"I need to call my PR director," Liam said immediately, already pulling out his phone.
"Wait, maybe she won't?—"
"She will." His fingers were already flying across his screen. "Kate doesn't make threats she doesn't intend to follow through on. We have maybe thirty minutes before she posts it strategically—probably through a third party for deniability."
"You don't know that?—"
"I've known Kate my entire life.” He pressed the phone to his ear. “Mariska? We have a situation. Meet us at the team suite at the Mandarin Oriental in fifteen minutes." He ended the call and turned to Libby. "We need to leave. Now."
"I can't just leave—I need Jane," Libby said, suddenly feeling overwhelmed. "I need my sister."
"I'll handle it." He was already texting rapidly. "But we need to get you out of here before anyone else sees you in my jacket and draws conclusions."
He guided her through a service corridor she hadn't known existed, his hand light on her back. They emerged in a loading dock where a black town car was somehow already waiting.
"How did?—"
"I always have an exit strategy at these events." He opened the door for her. "Get in."
The ride to the Mandarin Oriental was silent except for both their phones buzzing constantly. Libby ignored hers, still processing how quickly everything had spiraled. The Steel's corporate suite was exactly what she'd expected—sleek, minimal, expensive—with floor-to-ceiling windows overlooking the city. The team kept it for visiting VIPs and, apparently, crisis management.
Within minutes, Mariska Keane, the Steel’s PR director, arrived with two members of the communications team, all still in their gala attire. Jane burst through the door moments later, Chase hovering behind her.
"Libby, what happened? Chase said there was an emergency?—"
"Thanks for bringing her," Liam said to Chase, who nodded and stepped back into the hallway, closing the door behind him.
"Kate Davenport has a compromising photo," Liam said without preamble. "She'll release it within the hour."
"I stepped on my hem and the strap broke," Libby explained quickly. "Liam lent me his jacket. That's all."
The PR director was already pulling up her tablet. "Show me the angles, where you were standing."
They recreated the positioning as best they could remember while Mariska assessed with professional calculation.
"We need to get ahead of this," she said. "If we announce it ourselves first—say you've been quietly dating, keeping it professional, planning to go public after the playoffs—then it's a love story. If Kate leaks it, it's an ethics scandal."
"That's insane," Libby protested.
"It's practical," Liam said. "The alternative is your career becoming collateral damage."
"But what do you get out of it? Your career isn't threatened by this."
"No," he agreed. "But Kate would use this to create maximum chaos during the most important games of the season. She'd feed stories to the media, create distractions, turn it into a circus." He paused. "And despite what you might think, I don't believe you should lose your career because Kate has decided you're in Anne's way."

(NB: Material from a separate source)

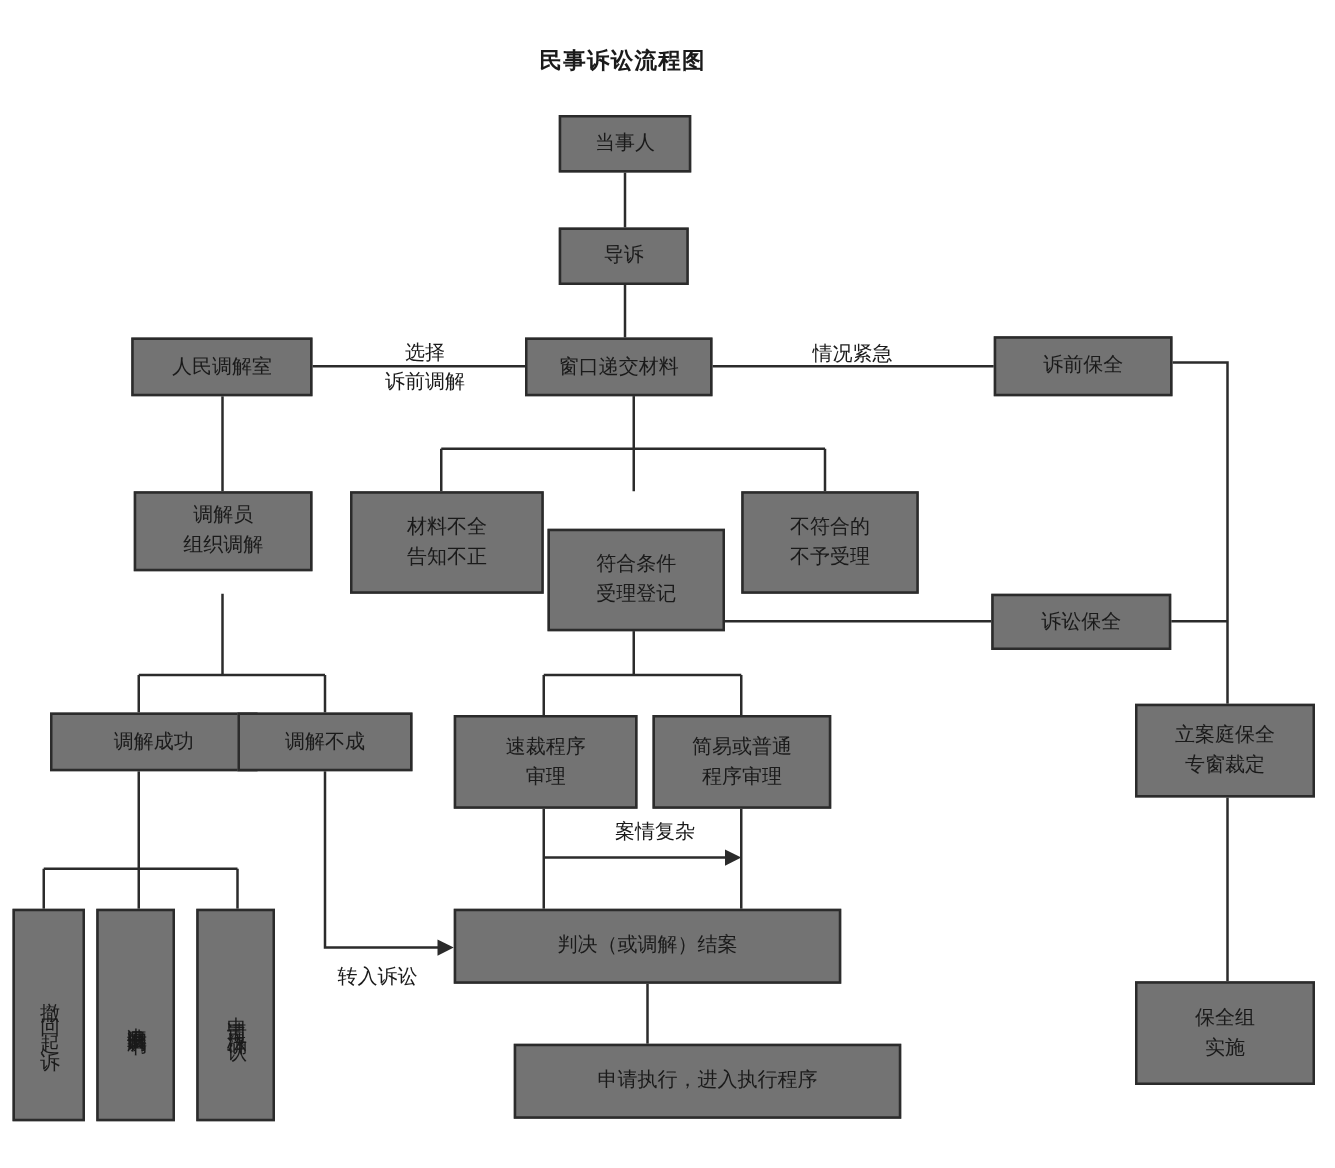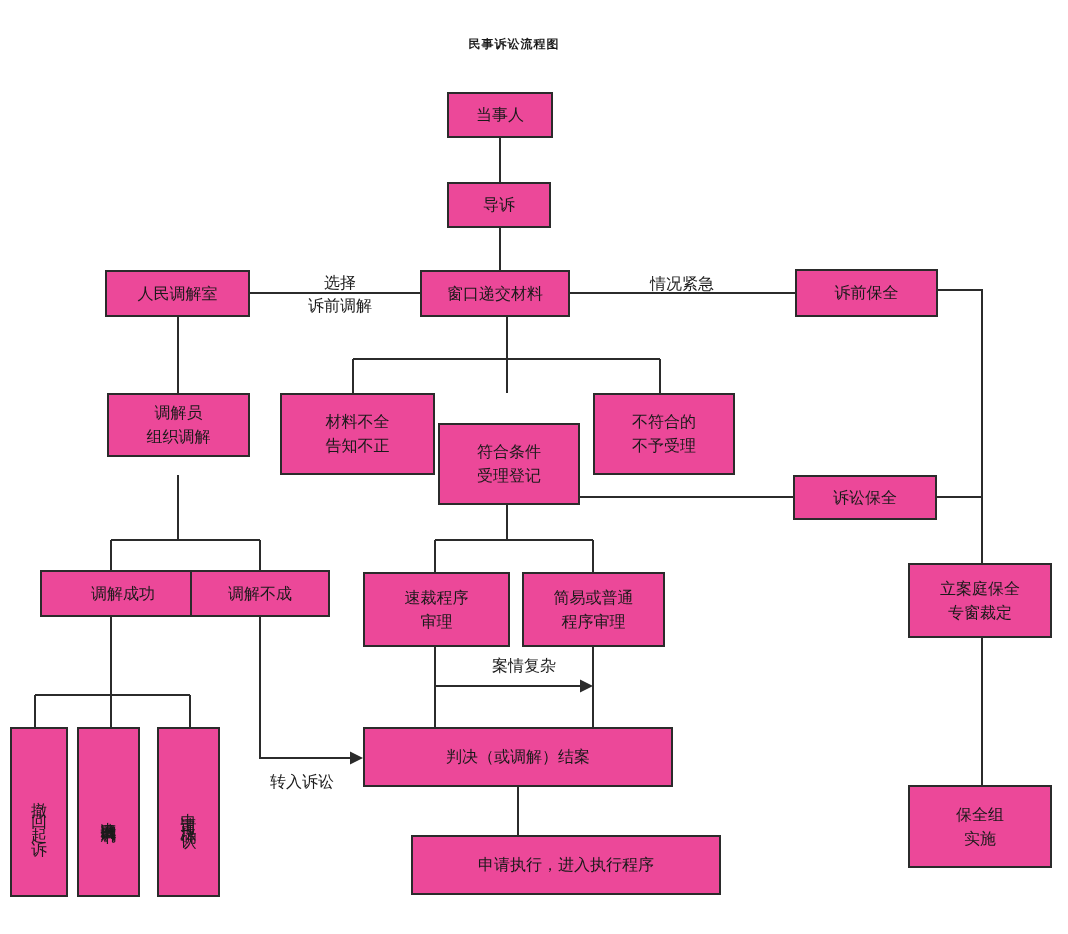"民事诉讼流程图" .title { font-size: 12px -> 18px; left: 414px -> 398px }
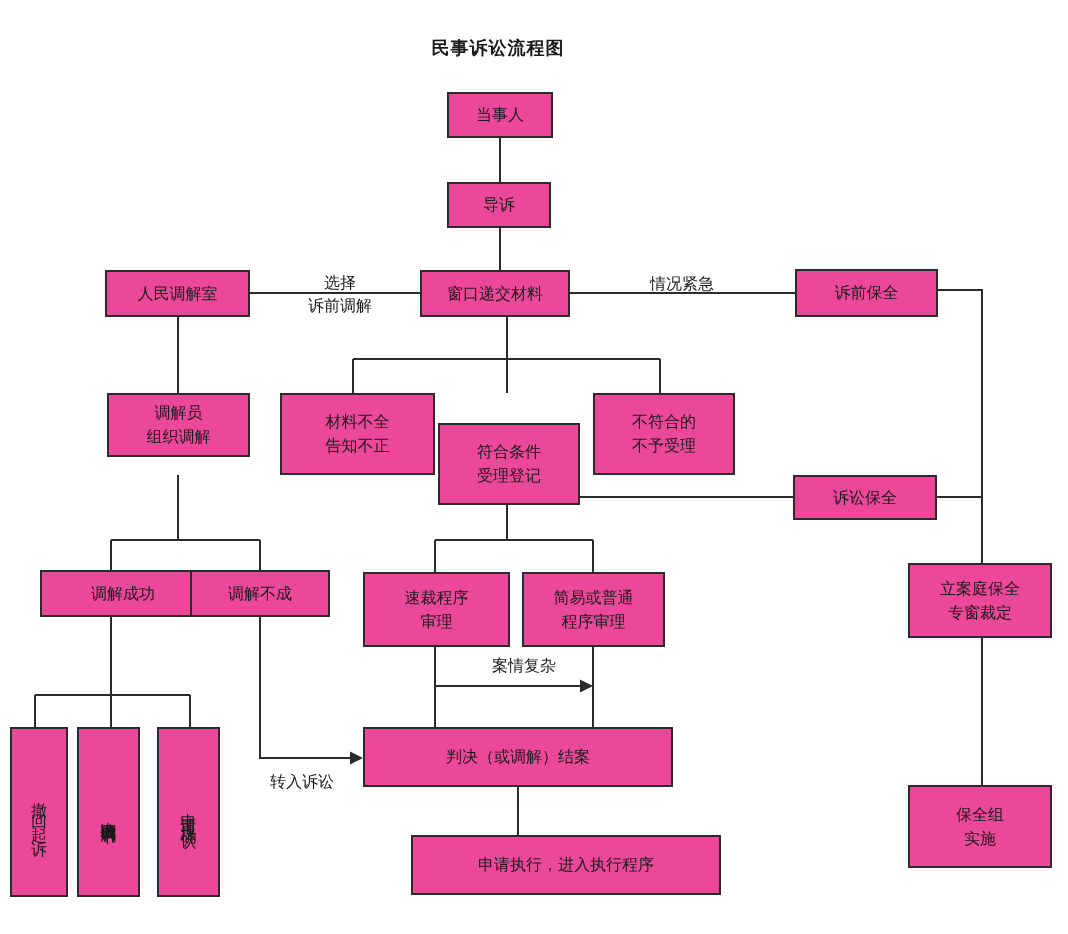"当事人" .node { background: #ec4899 -> #737373 }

The PR director was already typing. "I can have a statement ready in five minutes?—"
Libby's phone buzzed. Then buzzed again. And again.
Her stomach dropped as she looked at the screen. The photo was already spreading—posted thirty seconds ago by an anonymous gossip account with enough followers to ensure it would go viral within minutes.
"Too late," Liam said, seeing her expression. "She moved faster than I expected."
Her editor was calling. Text messages were starting to flood in. In the photo, they looked like lovers caught in a private moment—Libby's face upturned toward his, her lips slightly parted, eyes heavy-lidded from champagne and proximity. Liam was looking down at her with an expression no camera had ever caught before, something unguarded and intent. His hands gripped the jacket where he held it closed, as though he were a second away from closing the distance between them. The darkness of the gallery created a sense of secrecy, and the way their bodies angled toward each other suggested they'd been about to kiss—or just finished. Liam's jacket around her shoulders looked exactly like what a woman would wear after... The implications were unmistakable.
"We pivot to reactive mode," the PR director said calmly. "Same story, but now we're 'confirming' rather than announcing. You've been dating quietly, the photo forced your hand, you're asking for privacy during the playoffs."
"I'll be pulled from the beat," Libby said, her phone continuing to vibrate with her editor's calls.